Il a été convenu que les struc­tures ins­ti­tu­tion­nelles doivent être opti­mi­sées et dif­fé­rentes approches sui­vies pour l’adap­ta­tion, allant de chan­ge­ments minimes à la sup­pres­sion des struc­tures ins­ti­tu­tion­nelles exis­tantes et la créa­tion de nou­velles ins­ti­tu­tions. Chaque modèle a ses avan­tages et ses incon­vé­nients. Les chan­ge­ments minimes n’amé­lio­re­ront pas glo­ba­le­ment la situa­tion, tan­dis qu’une restruc­tu­ra­tion com­plète posera de grosses dif­fi­cul­tés tech­niques et poli­tiques. Voici les mesures à mettre en œuvre pour une réforme ins­ti­tu­tion­nelle réus­sie :

  • Accé­lé­ra­tion des pro­cé­dures : une réduc­tion de la durée des pro­cé­dures amé­lio­re­rait sen­si­ble­ment la sécu­rité juri­dique. Le moyen sans doute le plus effi­cace d’y par­ve­nir est de limi­ter la voie hié­rar­chique et d’al­louer assez de res­sources aux ins­tances.
  • Res­sources humaines : l’ap­pré­cia­tion d’états de fait au regard du droit des car­tels exige un équi­libre entre savoir éco­no­mique et juri­dique. Dès lors, les équipes doivent être com­po­sées en tenant compte des besoins dans le cadre de l’ins­truc­tion et de la prise de déci­sion. Par ailleurs, il faut de l’ex­pé­rience pra­tique pour éva­luer les faits – sou­vent très com­plexes – rele­vant du droit des car­tels. Le choix de col­la­bo­ra­teurs qua­li­fiés doit donc repo­ser avant tout sur les qua­li­fi­ca­tions et non sur des carac­té­ris­tiques per­son­nelles comme la natio­na­lité ou l’af­fi­lia­tion à un parti.

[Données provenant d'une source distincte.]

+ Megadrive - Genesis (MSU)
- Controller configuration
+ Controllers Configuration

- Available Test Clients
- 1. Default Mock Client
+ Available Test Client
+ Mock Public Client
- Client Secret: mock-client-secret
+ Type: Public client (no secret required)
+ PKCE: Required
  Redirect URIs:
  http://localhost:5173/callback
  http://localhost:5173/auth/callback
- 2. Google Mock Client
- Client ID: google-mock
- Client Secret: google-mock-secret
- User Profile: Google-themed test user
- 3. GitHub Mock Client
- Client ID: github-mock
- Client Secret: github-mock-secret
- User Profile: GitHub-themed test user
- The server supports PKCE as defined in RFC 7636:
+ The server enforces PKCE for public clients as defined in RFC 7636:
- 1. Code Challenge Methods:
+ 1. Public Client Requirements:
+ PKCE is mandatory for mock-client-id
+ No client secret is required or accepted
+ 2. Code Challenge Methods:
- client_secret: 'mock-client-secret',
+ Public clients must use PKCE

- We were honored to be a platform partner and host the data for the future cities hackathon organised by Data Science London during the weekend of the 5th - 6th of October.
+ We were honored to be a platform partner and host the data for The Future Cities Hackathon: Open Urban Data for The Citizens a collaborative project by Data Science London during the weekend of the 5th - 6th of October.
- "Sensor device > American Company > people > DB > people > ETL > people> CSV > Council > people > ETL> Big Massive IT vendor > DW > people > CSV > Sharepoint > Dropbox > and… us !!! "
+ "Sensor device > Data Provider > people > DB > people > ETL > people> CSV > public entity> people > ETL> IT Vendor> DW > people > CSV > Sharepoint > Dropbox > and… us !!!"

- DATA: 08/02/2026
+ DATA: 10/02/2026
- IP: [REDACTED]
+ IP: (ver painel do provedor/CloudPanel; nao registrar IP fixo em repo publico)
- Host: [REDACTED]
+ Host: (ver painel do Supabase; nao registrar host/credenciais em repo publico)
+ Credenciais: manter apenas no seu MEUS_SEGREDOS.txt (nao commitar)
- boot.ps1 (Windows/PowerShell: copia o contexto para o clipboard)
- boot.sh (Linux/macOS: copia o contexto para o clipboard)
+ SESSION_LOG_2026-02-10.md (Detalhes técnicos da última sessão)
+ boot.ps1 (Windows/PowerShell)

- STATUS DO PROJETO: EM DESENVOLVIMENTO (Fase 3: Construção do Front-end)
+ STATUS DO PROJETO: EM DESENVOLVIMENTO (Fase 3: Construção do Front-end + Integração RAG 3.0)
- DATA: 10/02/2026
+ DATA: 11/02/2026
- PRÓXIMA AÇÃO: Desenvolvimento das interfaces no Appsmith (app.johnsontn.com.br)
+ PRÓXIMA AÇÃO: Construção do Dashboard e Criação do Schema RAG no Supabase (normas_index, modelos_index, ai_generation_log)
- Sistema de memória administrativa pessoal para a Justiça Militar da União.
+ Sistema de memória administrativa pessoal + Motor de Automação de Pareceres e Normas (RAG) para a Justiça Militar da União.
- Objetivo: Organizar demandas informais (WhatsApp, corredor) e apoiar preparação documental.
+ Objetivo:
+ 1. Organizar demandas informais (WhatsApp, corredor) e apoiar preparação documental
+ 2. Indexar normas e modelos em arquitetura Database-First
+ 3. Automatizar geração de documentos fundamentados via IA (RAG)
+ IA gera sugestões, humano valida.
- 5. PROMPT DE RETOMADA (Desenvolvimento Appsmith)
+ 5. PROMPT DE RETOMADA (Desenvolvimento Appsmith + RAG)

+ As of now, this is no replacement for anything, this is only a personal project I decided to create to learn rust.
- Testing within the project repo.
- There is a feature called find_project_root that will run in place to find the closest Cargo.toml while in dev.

  • Sépa­ra­tion sys­té­ma­tique entre l’éche­lon de l’ins­truc­tion et l’éche­lon des déci­sions : le constat sans doute le plus impor­tant est qu’il faut sup­pri­mer l’en­che­vê­tre­ment exis­tant entre la COMCO et son secré­ta­riat. Dif­fé­rentes approches sont envi­sa­geables. L’in­dé­pen­dance de la com­mis­sion pour­rait ainsi être ren­for­cée par du per­son­nel sup­plé­men­taire, afin de limi­ter l’in­fluence indé­niable du secré­ta­riat sur la prise de déci­sion. Une autre option serait de pro­fes­sion­na­li­ser la COMCO face à la com­plexité crois­sante à gérer par rap­port au droit des car­tels (pou­voir de mar­ché rela­tif, numé­ri­sa­tion, etc.). Pour cela, la com­mis­sion devrait être dotée de son propre bud­get, ce qui éli­mi­ne­rait aussi la dépen­dance finan­cière du dépar­te­ment com­pé­tent.

Le Conseil fédé­ral déci­dera pro­chai­ne­ment de la suite à don­ner à la révi­sion de la loi sur les car­tels. Il reste à voir s’il répon­dra à l’ap­pel d’eco­no­mie­suisse en faveur d’une réforme ins­ti­tu­tion­nelle. Notre orga­ni­sa­tion faî­tière main­tient son offre de par­ti­ci­per acti­ve­ment à la recherche de solu­tions. La table ronde de mardi der­nier a en tout cas mon­tré qu’il faut rapi­de­ment éli­mi­ner les défi­ciences ins­ti­tu­tion­nelles et qu’il existe dif­fé­rentes voies menant à une amé­lio­ra­tion.